Stored data
+++++

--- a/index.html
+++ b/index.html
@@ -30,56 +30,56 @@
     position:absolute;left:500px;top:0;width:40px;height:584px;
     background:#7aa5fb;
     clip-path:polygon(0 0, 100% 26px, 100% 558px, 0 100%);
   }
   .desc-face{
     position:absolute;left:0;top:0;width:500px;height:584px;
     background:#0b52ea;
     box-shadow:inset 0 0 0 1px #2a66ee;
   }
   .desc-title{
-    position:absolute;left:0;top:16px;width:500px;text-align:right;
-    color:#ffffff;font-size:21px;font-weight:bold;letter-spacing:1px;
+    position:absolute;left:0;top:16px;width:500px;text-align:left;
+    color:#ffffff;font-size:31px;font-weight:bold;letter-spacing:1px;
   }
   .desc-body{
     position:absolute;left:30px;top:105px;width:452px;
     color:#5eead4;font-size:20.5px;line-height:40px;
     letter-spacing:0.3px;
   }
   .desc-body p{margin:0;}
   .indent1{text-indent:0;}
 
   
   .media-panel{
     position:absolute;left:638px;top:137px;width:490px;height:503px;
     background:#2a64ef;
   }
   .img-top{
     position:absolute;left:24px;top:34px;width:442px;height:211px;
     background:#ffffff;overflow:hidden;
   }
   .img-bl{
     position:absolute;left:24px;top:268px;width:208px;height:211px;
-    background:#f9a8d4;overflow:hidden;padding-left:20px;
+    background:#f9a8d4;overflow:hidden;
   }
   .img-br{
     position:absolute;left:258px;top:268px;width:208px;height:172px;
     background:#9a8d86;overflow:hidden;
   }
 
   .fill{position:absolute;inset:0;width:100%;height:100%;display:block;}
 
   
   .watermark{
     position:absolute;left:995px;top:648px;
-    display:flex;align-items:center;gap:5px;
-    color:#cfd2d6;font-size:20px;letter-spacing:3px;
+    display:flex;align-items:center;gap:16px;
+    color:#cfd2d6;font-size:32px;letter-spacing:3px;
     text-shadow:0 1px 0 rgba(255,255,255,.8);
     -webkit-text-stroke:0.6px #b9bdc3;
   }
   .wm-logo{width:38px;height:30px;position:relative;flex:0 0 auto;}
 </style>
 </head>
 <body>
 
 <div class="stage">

+++++

▶ GOAL OF THE EXERCISE
Tally the lines in the records above that contain the word "flex". Write the number and nothing else.

▶ ANSWER FOR THIS EXERCISE
3